Schwenckia micrantha

Scientific classification
- Kingdom: Plantae
- Clade: Embryophytes
- Clade: Tracheophytes
- Clade: Spermatophytes
- Clade: Angiosperms
- Clade: Eudicots
- Clade: Asterids
- Order: Solanales
- Family: Solanaceae
- Genus: Schwenckia
- Species: S. micrantha
- Binomial name: Schwenckia micrantha Benth.

= Schwenckia micrantha =

- Genus: Schwenckia
- Species: micrantha
- Authority: Benth.

Species of flowering plant

Schwenckia micrantha is a species of flowering plant in the family Solanaceae. It is native to Costa Rica and parts of northern and northeastern Brazil, where it grows mainly in wet tropical biomes. The species typically grows as a small subshrub. The species was first officially described by the English botanist George Bentham in the year 1846.

It was published in the famous multi-volume botanical encyclopedia Prodromus Systematis Naturalis Regni Vegetabilis

== Description ==
S. micrantha was described by George Bentham.
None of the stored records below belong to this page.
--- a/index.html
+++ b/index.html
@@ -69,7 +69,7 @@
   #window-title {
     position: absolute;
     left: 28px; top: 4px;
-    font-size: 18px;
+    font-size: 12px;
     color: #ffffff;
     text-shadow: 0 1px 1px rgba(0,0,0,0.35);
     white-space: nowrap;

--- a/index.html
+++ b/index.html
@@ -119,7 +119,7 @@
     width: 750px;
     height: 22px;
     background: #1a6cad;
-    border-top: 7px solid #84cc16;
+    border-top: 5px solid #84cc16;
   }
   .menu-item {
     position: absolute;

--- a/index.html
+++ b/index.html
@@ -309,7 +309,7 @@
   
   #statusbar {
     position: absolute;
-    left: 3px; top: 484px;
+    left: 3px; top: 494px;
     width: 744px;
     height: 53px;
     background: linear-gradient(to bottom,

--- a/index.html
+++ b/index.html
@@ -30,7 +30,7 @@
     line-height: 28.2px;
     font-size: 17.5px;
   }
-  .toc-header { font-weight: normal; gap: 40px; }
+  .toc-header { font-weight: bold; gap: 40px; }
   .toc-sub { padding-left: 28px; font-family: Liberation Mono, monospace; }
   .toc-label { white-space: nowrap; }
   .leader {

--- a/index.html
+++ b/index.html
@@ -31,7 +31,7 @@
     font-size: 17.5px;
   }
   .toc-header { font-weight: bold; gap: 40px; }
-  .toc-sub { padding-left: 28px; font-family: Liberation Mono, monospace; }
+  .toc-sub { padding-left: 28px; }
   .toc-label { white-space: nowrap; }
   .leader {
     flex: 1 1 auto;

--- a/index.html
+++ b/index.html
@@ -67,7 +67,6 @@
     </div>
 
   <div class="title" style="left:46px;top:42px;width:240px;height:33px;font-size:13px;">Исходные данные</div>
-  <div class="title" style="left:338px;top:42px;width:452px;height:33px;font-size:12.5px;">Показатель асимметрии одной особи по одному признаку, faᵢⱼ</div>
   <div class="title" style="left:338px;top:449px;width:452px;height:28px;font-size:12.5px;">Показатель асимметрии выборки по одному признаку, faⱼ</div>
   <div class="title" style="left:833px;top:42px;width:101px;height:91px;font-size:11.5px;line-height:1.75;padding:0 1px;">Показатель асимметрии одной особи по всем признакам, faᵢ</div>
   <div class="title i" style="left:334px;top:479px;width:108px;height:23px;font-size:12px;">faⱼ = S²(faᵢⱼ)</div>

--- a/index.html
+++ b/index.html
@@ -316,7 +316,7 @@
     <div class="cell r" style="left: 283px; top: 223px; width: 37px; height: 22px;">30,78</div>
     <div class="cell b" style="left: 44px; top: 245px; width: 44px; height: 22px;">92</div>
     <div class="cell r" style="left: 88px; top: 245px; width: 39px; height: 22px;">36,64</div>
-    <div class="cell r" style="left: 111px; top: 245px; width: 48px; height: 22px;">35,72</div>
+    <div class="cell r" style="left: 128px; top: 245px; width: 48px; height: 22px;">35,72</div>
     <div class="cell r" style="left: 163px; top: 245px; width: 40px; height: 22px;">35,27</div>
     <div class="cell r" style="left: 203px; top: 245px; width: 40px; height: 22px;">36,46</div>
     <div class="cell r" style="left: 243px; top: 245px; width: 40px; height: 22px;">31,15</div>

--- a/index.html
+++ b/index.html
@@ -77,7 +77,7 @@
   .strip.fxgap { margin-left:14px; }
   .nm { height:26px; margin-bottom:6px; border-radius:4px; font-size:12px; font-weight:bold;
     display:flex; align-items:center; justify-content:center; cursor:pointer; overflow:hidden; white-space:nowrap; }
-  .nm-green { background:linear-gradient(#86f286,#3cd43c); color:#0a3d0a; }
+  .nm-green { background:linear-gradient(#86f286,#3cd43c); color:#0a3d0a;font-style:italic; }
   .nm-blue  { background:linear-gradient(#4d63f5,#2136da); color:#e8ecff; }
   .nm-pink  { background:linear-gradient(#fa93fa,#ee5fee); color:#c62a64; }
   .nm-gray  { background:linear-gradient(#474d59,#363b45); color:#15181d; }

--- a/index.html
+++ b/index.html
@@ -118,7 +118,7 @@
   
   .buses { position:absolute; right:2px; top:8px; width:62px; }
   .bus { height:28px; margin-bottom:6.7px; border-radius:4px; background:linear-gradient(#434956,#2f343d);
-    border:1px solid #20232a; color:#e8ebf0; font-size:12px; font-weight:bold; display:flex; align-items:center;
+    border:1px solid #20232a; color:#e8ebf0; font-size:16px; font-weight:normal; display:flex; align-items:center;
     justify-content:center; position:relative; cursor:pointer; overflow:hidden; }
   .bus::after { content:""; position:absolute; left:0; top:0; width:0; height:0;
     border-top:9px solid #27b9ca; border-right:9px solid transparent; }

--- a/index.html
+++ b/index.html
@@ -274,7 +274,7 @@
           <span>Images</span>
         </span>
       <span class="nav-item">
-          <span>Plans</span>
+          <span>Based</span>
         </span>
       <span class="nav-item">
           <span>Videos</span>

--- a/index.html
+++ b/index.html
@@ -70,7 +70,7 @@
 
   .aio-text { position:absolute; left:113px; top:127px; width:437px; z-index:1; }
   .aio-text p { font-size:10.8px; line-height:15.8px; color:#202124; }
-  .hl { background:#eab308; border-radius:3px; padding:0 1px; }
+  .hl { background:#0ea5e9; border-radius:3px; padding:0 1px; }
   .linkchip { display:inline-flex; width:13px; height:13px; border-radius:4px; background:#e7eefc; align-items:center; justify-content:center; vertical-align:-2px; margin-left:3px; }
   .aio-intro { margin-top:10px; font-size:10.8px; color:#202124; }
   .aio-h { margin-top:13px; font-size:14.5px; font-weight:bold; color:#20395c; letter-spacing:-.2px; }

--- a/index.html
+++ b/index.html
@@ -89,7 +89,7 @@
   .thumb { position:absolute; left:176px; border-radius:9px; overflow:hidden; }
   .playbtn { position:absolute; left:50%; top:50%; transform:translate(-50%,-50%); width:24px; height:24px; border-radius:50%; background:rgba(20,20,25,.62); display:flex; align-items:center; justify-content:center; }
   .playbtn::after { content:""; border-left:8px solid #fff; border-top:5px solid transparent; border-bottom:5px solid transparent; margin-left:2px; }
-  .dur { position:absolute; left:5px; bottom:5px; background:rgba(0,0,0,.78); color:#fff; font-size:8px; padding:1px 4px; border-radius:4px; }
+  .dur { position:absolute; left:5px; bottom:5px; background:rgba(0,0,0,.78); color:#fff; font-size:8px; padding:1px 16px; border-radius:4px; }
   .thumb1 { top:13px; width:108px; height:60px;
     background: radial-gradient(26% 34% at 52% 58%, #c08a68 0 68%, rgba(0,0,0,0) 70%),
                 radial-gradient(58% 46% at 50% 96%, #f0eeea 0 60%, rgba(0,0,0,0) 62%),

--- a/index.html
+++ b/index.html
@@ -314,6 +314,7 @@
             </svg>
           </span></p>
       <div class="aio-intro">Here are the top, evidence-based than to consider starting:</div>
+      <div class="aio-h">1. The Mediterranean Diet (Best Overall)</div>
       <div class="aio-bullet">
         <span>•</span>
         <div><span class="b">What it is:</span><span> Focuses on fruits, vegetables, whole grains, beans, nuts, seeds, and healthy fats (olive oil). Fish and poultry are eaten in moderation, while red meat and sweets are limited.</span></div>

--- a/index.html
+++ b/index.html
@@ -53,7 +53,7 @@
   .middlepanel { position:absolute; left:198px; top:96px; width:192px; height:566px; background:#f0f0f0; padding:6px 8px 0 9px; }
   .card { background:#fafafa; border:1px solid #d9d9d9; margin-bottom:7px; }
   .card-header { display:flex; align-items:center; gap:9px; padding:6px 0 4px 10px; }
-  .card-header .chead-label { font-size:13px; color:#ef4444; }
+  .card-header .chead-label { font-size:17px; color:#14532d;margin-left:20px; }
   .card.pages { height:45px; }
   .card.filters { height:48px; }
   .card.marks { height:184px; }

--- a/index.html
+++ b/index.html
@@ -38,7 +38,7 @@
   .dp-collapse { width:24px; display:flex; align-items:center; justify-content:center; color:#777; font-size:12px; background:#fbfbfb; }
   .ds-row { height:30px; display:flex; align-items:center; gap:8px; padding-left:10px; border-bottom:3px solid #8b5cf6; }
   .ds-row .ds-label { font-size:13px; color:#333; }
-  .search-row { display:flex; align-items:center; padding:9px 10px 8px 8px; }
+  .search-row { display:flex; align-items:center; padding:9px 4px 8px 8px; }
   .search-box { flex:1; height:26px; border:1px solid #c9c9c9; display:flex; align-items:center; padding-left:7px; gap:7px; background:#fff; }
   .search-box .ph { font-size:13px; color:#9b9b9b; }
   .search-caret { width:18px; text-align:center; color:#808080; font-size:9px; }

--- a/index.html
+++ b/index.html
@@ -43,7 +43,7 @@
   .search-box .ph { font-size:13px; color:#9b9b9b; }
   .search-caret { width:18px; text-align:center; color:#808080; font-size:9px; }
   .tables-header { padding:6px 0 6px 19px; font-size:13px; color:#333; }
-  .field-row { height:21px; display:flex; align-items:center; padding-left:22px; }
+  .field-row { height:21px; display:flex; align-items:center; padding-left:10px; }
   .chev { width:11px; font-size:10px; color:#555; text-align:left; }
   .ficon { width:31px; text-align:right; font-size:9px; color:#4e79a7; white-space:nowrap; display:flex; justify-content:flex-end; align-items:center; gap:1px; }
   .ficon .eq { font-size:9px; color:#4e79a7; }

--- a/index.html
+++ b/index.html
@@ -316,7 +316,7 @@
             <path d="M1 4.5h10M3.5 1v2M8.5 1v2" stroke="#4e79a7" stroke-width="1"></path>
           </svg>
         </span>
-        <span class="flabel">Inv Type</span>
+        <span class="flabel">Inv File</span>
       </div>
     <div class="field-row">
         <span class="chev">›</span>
Although the author did not see an authentic specimen of this species, the Riedel specimens preserved in the Imperial Herbarium of St. Petersburg.

It is annual or biennial herb, erect. Root fibrous, with thin descending fibers. Stems of the thickness of a raven's quill, branched either at the base or only at the apex, in some cases a foot and a half long, in others much shorter, cylindrical, subtly striated, grayish-pubescent. Lower leaves very shortly petiolate, upper sessile, all oblong-lanceolate, obtuse, entire, base auriculate-cordate, 6–10 lines long, 2–4 lines wide; floral leaves decreasing, all membranous, very thinly pubescent, grayish-green, median vein prominent beneath, secondary veins obsolete. Panicle large, loose, leafy, with erect branches and remote flowers. Pedicels very short, straight, angled. Calyxes campanulate, 4 lines long, nearly hairless, veined, 5-toothed, with short, somewhat pointed teeth. Corollas yellow-green, in the examined specimens sometimes minute, slightly exceeding the calyx, sometimes elongated, slender, 6–8 lines long, with club-shaped teeth barely exceeding the ovate lobes of the sinuses. Genitalia included. Capsule globose, somewhat pointed, slightly longer than the calyx, with membranous, intact, somewhat shiny valves. Dissepiment flat-compressed, margin thickened. Seeds numerous, angular, warty-wrinkled, darkening.